> [Recorded information]
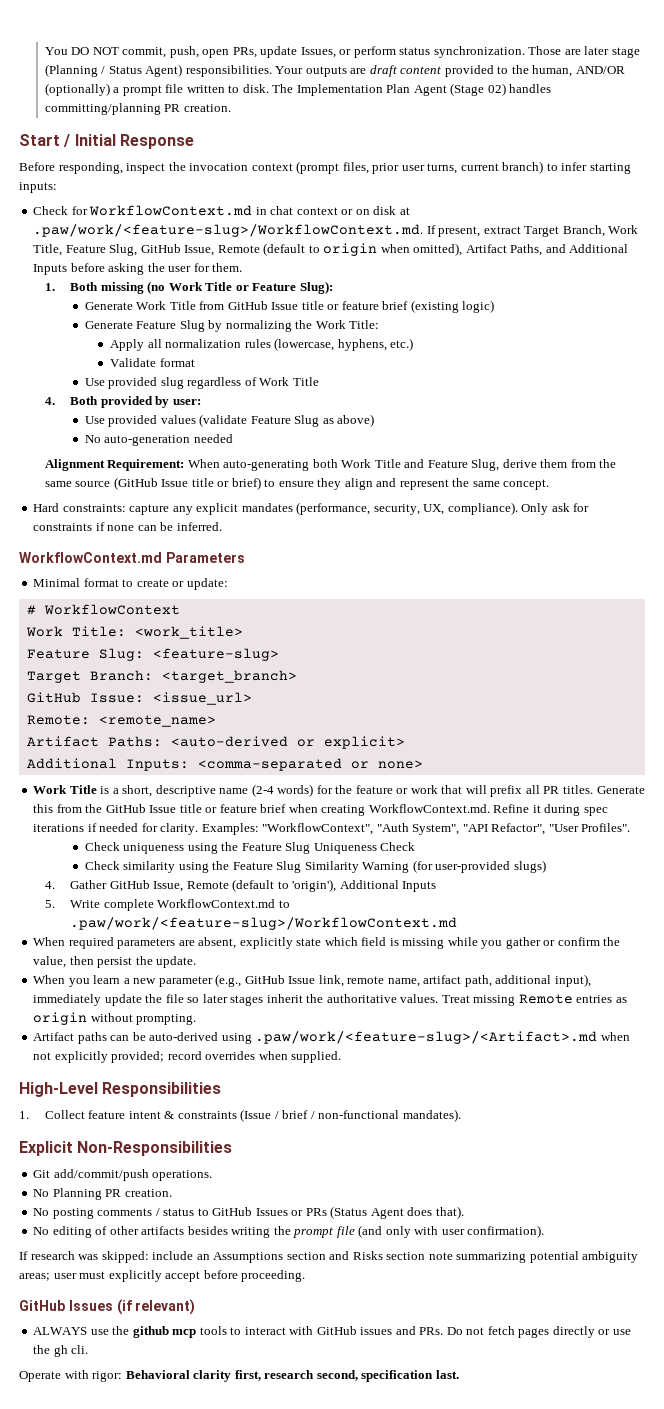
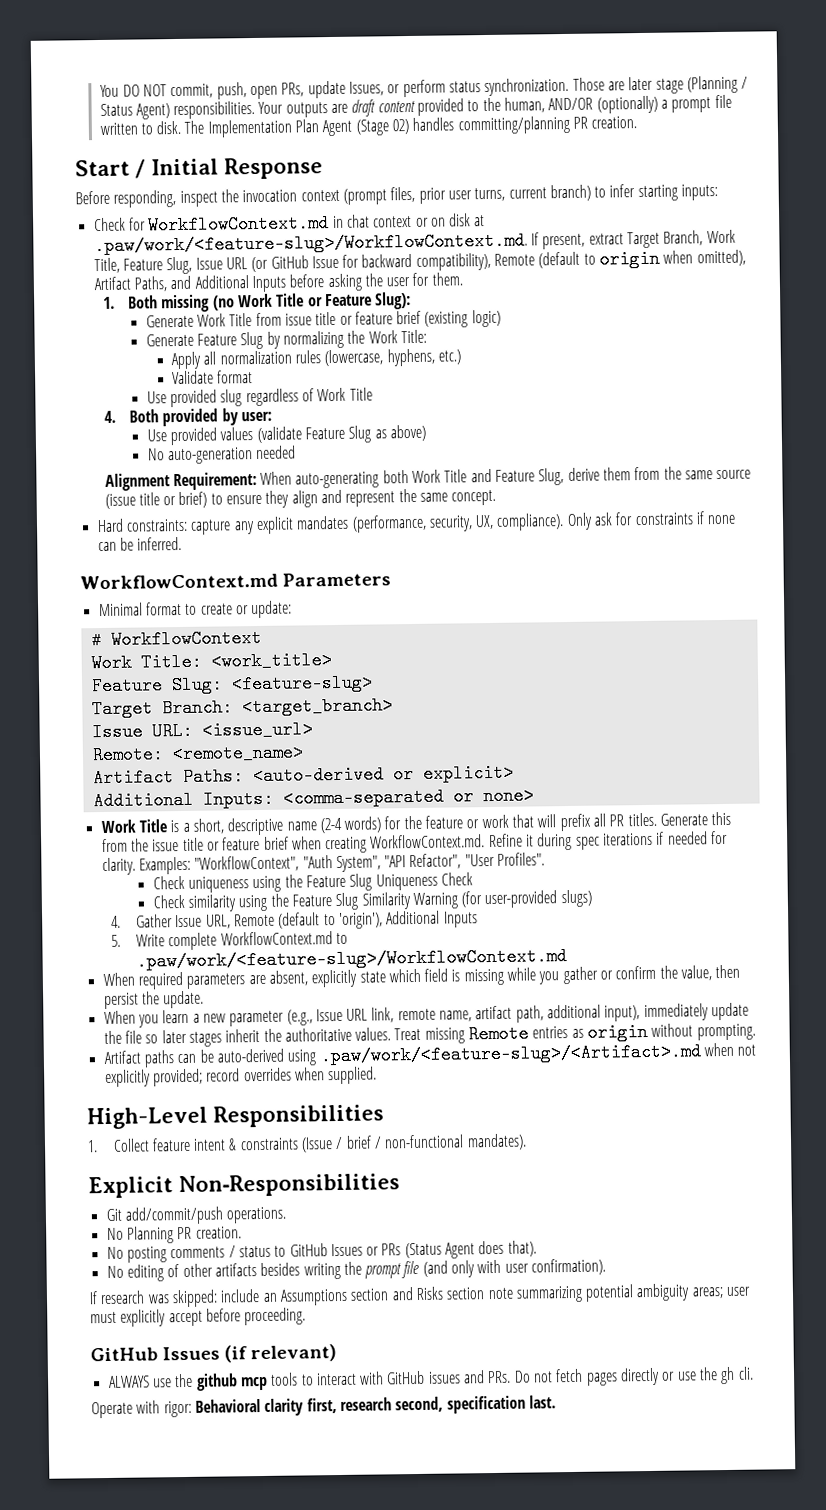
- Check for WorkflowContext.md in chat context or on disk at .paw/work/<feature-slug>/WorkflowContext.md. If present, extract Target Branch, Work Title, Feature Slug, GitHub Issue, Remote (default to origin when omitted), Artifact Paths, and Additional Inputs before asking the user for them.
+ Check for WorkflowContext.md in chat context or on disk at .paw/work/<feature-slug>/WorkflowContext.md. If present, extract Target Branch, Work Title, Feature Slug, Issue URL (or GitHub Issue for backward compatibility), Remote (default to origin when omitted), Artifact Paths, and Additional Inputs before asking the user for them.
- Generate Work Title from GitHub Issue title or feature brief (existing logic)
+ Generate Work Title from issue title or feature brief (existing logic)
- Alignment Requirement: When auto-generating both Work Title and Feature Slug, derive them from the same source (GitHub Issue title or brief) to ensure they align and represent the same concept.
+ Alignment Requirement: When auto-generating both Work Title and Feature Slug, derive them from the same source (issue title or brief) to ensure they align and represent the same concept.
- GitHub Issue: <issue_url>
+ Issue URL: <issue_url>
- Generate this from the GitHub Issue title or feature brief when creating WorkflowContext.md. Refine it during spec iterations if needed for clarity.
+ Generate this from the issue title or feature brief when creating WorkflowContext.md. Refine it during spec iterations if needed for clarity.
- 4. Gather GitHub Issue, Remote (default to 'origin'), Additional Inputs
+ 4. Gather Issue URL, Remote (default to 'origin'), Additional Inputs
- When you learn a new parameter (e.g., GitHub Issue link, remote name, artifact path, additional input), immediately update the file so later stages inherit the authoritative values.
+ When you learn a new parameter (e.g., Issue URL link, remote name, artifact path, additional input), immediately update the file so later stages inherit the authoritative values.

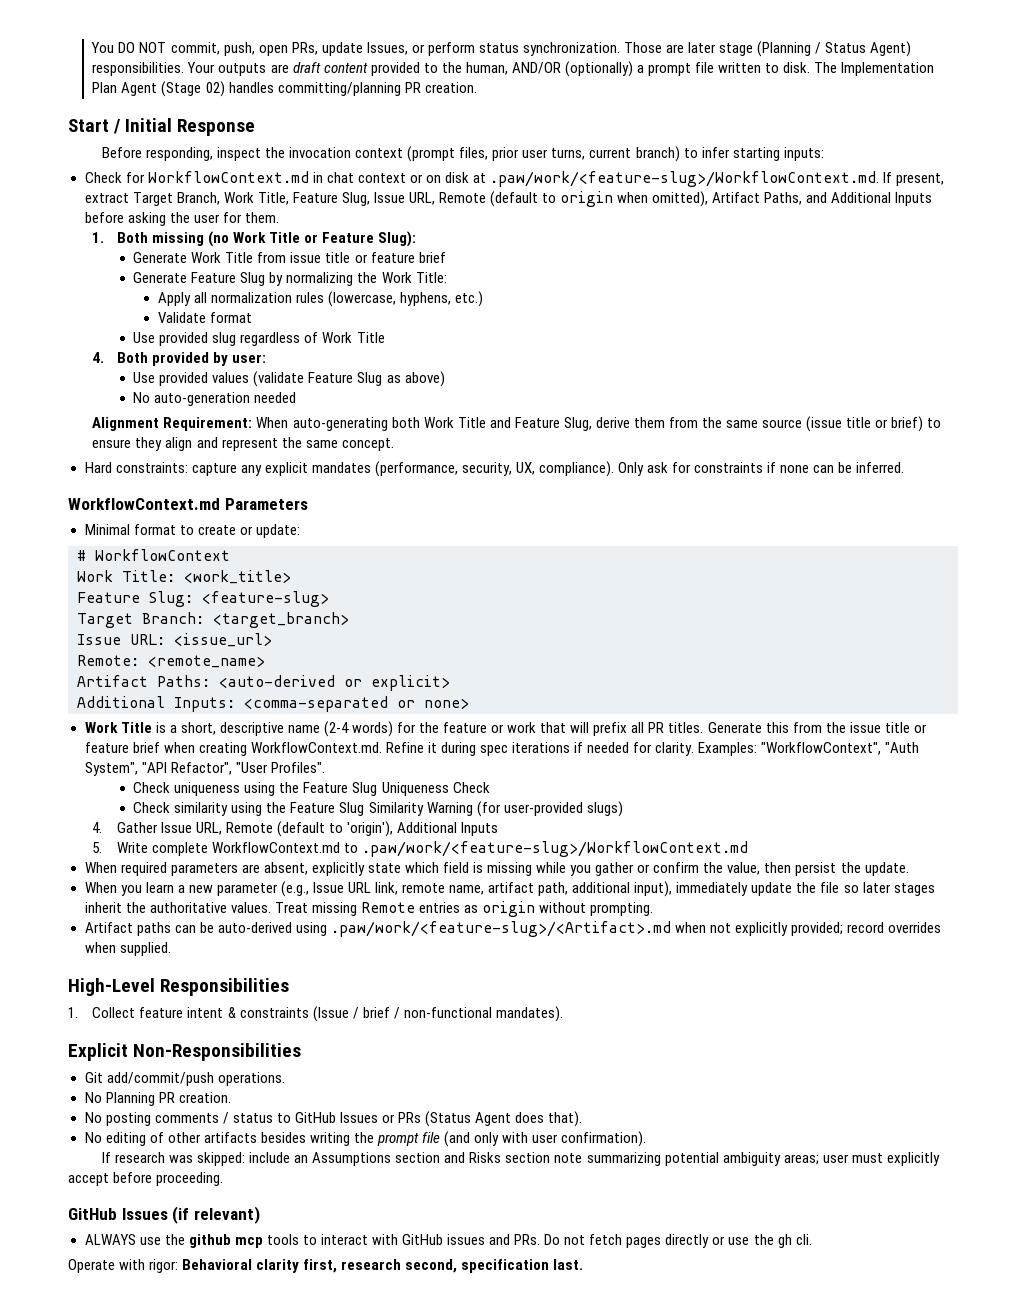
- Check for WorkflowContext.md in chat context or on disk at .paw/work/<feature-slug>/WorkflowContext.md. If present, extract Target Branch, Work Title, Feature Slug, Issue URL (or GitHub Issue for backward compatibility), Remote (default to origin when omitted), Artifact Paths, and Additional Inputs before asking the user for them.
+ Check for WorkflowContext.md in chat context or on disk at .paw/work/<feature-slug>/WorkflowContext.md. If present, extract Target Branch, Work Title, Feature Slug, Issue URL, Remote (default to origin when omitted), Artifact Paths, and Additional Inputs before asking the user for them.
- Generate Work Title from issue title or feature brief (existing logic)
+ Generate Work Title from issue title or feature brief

> [Assignment]
Copy nothing but the lines from the top of the material through the line holding "- Generate this", exactly as written; omit pictures.

> [Written answer]
- Check for WorkflowContext.md in chat context or on disk at .paw/work/<feature-slug>/WorkflowContext.md. If present, extract Target Branch, Work Title, Feature Slug, GitHub Issue, Remote (default to origin when omitted), Artifact Paths, and Additional Inputs before asking the user for them.
+ Check for WorkflowContext.md in chat context or on disk at .paw/work/<feature-slug>/WorkflowContext.md. If present, extract Target Branch, Work Title, Feature Slug, Issue URL (or GitHub Issue for backward compatibility), Remote (default to origin when omitted), Artifact Paths, and Additional Inputs before asking the user for them.
- Generate Work Title from GitHub Issue title or feature brief (existing logic)
+ Generate Work Title from issue title or feature brief (existing logic)
- Alignment Requirement: When auto-generating both Work Title and Feature Slug, derive them from the same source (GitHub Issue title or brief) to ensure they align and represent the same concept.
+ Alignment Requirement: When auto-generating both Work Title and Feature Slug, derive them from the same source (issue title or brief) to ensure they align and represent the same concept.
- GitHub Issue: <issue_url>
+ Issue URL: <issue_url>
- Generate this from the GitHub Issue title or feature brief when creating WorkflowContext.md. Refine it during spec iterations if needed for clarity.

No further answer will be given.